### What needs to be done
Starting with the line that contains "Nissan 87012-7JA0A: 6", copy out each line through the end of the entries below, exactly as written, and nothing else.

Revision tracking records
*** Block opens ***

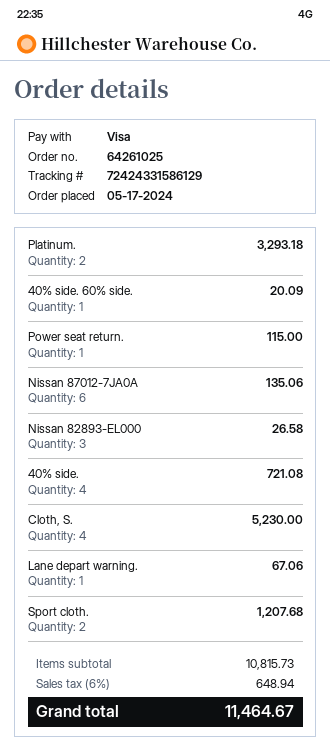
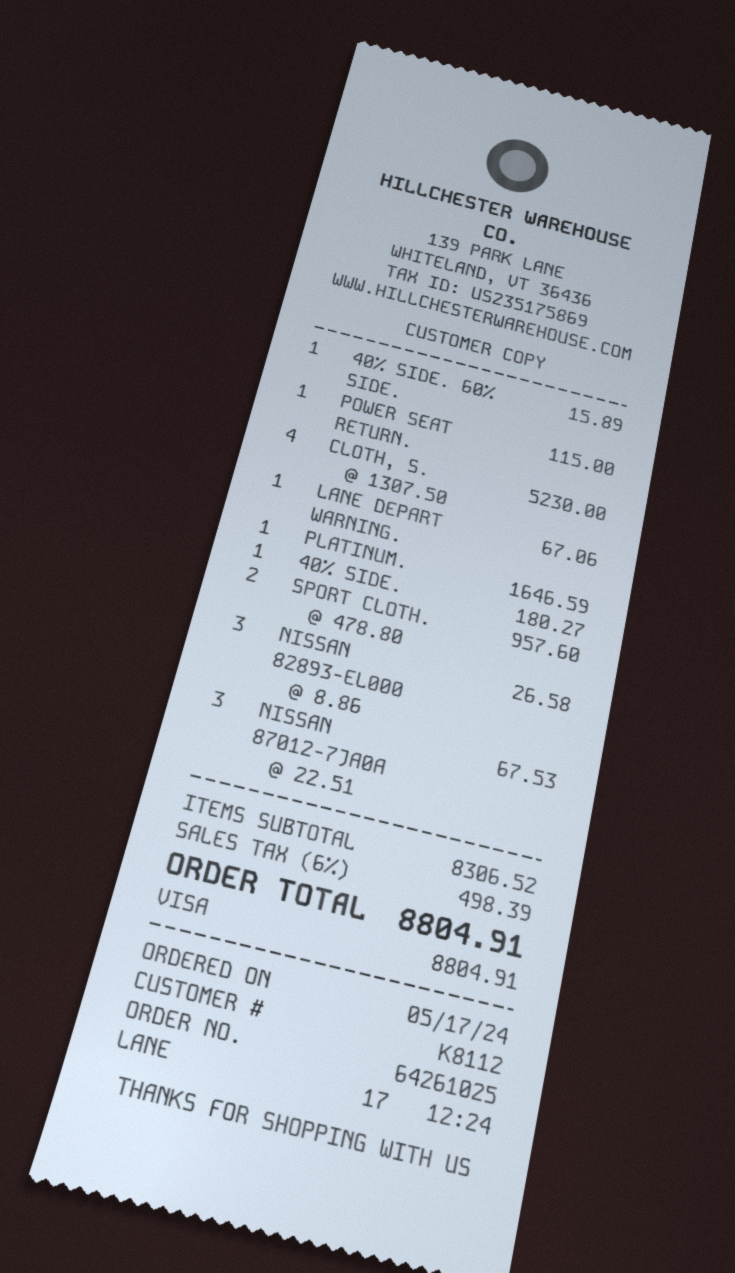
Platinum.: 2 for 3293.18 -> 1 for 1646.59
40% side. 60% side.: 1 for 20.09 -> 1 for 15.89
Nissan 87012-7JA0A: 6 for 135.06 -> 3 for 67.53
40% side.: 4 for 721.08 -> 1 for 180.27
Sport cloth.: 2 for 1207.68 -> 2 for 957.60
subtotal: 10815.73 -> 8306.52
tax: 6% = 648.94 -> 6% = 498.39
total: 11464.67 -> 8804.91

*** Block closes ***

### Task response
Nissan 87012-7JA0A: 6 for 135.06 -> 3 for 67.53
40% side.: 4 for 721.08 -> 1 for 180.27
Sport cloth.: 2 for 1207.68 -> 2 for 957.60
subtotal: 10815.73 -> 8306.52
tax: 6% = 648.94 -> 6% = 498.39
total: 11464.67 -> 8804.91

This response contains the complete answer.